Convida sua mãe para um almoço, o que a surpreende pois ela nem lembrava quando havia sido a última vez em que fizeram algo juntos. A busca em casa e a leva no restaurante Famiglia Mancini, onde comem o seu prato preferido: o conchiglione aos quatro queijos, em meio a um delicioso papo repleto de nostalgia e lembranças da família. Naquele almoço, percebe que não importa quais escolhas que fará ou os erros que cometerá, os braços e a casa de sua mãe estarão sempre abertos para seu retorno.

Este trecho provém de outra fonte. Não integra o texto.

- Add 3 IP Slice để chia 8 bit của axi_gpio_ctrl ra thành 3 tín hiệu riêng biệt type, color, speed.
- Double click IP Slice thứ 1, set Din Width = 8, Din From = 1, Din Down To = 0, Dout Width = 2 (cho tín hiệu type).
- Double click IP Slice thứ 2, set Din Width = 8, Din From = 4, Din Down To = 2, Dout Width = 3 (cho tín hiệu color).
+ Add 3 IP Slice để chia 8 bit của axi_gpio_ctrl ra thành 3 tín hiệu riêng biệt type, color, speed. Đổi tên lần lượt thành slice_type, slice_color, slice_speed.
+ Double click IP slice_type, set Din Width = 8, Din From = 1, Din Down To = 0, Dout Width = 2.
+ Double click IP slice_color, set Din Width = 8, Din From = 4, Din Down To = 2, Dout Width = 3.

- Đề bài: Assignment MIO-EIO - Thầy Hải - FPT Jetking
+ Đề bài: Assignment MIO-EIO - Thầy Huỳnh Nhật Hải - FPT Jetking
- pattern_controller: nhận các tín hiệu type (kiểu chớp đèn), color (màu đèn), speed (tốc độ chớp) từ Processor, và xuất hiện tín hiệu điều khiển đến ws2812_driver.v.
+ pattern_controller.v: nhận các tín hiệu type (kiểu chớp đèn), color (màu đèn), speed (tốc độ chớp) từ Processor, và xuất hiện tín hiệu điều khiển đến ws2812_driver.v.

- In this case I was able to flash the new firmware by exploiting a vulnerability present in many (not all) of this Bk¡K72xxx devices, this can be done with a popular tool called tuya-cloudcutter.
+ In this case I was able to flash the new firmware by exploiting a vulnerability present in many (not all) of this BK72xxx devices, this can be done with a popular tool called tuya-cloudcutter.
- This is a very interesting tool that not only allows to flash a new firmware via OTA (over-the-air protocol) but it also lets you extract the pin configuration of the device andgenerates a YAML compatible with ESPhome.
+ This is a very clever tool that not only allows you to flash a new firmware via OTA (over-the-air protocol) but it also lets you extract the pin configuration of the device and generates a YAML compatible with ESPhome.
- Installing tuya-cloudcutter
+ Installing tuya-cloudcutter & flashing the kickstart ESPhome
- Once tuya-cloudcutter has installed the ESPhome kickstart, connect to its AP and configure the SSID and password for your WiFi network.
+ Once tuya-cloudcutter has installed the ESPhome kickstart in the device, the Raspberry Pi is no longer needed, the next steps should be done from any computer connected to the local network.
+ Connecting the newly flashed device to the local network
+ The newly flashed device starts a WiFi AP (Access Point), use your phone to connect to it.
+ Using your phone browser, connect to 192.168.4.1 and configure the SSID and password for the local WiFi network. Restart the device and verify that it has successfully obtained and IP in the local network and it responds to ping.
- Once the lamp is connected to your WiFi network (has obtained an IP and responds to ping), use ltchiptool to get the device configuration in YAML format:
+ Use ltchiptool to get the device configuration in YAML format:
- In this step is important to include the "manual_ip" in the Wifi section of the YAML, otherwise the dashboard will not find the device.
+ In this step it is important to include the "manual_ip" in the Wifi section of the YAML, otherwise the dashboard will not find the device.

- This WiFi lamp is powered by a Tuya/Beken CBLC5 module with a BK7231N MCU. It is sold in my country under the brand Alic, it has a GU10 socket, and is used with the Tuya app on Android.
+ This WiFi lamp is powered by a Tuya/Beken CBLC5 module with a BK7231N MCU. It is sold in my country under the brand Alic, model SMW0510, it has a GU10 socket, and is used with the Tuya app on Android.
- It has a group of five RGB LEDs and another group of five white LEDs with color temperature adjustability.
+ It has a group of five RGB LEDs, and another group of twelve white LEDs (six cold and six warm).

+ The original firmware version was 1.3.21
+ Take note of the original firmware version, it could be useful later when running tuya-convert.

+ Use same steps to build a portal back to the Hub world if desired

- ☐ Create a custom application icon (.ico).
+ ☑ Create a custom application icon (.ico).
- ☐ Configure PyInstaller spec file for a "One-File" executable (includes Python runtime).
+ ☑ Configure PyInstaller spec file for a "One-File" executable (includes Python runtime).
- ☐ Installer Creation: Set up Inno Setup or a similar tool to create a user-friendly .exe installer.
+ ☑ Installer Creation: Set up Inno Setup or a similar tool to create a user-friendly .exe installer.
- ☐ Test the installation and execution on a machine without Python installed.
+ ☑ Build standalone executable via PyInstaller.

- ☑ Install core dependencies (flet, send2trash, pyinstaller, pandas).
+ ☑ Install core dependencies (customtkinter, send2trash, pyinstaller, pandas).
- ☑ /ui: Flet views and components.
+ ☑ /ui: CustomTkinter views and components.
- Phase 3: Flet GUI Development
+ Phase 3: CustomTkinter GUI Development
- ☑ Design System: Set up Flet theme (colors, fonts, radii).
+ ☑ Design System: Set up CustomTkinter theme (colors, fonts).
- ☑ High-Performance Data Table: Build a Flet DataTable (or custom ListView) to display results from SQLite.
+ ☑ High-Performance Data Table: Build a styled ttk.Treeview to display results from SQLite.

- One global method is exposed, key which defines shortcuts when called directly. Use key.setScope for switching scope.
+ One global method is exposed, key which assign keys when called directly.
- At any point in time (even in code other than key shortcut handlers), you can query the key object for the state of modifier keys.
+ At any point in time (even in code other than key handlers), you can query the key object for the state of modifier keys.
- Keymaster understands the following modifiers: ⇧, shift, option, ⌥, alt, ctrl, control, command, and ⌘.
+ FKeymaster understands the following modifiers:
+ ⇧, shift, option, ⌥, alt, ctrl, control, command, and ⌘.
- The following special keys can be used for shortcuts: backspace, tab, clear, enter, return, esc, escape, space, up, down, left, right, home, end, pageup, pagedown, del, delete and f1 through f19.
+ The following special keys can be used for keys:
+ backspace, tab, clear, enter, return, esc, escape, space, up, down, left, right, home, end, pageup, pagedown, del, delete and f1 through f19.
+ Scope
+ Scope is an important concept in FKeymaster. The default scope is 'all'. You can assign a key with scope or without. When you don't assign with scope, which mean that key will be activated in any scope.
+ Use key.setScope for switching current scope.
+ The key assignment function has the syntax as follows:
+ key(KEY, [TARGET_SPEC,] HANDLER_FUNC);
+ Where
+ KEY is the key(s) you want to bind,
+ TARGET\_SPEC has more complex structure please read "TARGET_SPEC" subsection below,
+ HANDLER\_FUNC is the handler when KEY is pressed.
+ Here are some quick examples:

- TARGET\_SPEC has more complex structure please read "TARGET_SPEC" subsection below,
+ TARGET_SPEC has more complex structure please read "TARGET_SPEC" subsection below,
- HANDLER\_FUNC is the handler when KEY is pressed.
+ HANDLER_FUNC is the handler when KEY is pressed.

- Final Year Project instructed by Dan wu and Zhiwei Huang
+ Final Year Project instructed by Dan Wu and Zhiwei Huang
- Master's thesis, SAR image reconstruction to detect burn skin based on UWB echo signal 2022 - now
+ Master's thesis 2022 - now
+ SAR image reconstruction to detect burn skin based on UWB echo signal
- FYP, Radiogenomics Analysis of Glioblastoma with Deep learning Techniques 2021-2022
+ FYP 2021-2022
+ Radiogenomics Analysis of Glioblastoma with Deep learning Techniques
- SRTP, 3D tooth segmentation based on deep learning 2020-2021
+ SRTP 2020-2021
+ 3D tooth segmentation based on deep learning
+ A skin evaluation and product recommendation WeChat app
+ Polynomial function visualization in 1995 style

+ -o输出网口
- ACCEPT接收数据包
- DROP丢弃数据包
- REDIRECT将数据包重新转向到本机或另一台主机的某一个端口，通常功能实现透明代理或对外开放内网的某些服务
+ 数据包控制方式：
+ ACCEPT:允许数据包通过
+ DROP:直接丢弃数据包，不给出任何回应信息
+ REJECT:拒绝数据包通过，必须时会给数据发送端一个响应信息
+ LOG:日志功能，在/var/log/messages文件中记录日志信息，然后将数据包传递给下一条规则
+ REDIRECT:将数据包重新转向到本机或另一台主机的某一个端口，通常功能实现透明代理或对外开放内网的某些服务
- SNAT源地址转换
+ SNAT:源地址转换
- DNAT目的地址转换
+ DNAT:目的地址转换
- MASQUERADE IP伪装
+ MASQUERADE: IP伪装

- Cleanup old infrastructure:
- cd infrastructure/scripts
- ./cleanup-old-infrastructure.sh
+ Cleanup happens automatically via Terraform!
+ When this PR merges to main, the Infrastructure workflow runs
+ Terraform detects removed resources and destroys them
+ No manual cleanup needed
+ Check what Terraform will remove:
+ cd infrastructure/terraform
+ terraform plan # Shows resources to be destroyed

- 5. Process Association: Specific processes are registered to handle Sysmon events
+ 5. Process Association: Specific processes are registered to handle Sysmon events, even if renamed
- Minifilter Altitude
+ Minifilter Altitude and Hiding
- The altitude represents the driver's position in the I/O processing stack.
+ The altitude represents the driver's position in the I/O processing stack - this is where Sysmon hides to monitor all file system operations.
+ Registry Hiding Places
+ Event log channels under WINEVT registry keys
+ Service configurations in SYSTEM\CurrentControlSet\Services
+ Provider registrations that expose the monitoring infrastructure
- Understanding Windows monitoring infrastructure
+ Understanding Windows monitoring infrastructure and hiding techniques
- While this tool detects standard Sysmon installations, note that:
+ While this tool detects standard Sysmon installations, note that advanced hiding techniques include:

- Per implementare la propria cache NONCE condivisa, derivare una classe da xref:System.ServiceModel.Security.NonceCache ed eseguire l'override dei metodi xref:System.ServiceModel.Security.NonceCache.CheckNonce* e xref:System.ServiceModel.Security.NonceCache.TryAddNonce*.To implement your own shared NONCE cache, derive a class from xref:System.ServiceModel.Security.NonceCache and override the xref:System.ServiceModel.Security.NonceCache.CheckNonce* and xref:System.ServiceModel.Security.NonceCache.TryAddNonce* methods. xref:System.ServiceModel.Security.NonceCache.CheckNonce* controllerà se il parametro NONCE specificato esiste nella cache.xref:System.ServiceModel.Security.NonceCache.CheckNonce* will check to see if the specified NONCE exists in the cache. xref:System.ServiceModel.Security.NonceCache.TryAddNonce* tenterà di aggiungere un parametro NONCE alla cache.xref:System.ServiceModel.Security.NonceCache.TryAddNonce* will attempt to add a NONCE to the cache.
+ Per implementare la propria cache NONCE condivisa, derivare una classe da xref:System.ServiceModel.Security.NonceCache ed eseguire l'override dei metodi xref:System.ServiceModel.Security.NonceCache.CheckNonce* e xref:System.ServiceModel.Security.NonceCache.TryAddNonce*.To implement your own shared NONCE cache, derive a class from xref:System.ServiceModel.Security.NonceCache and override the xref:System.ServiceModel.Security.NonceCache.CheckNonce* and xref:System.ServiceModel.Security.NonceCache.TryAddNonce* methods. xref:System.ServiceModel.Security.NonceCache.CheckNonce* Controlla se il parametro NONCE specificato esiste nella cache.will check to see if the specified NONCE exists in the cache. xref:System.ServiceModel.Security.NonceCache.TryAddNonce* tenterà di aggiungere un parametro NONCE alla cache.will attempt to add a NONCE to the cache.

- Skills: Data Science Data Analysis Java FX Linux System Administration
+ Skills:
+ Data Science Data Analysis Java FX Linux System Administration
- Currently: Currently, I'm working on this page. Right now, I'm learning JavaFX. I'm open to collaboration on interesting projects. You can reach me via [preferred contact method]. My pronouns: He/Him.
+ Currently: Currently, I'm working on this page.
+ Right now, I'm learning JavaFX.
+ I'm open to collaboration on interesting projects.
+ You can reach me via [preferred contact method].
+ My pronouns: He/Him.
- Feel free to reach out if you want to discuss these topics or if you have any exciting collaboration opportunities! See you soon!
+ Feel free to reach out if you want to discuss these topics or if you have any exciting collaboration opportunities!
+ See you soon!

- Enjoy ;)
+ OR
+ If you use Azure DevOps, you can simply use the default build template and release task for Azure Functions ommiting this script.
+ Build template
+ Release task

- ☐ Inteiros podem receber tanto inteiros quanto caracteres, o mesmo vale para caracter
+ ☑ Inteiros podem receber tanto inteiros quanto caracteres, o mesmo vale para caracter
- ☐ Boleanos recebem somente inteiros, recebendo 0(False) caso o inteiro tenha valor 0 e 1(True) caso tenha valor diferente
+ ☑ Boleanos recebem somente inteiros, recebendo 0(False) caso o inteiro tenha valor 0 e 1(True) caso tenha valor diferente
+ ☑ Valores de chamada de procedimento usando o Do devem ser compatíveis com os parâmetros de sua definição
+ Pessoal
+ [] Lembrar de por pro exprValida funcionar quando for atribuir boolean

Passados os atendimentos vespertinos, volta para sua casa, onde é recebido por uma festa desajeitada de Sabrino e vai para a sala onde estava tentando aprender alguns instrumentos musicais. A falta de fôlego para os instrumentos de sopro o levou a focar-se nos de corda, mas percebeu que não importa quantas cordas eles tenham, sua falta de habilidade motora resulta em sons horríveis – que faziam Sabrino dar as costas como protesto a ter de ouvir aquela desastrosa melodia. A experiência com a bateria não foi muito diferente e até hoje ele agradece as acaloradas reclamações dos seus vizinhos, que o salvou de ficar cego após inúmeros choques acidentais das baquetas com seus olhos. A música continuaria a fazer parte de sua vida, mas é mais seguro manter-se apenas como expectador.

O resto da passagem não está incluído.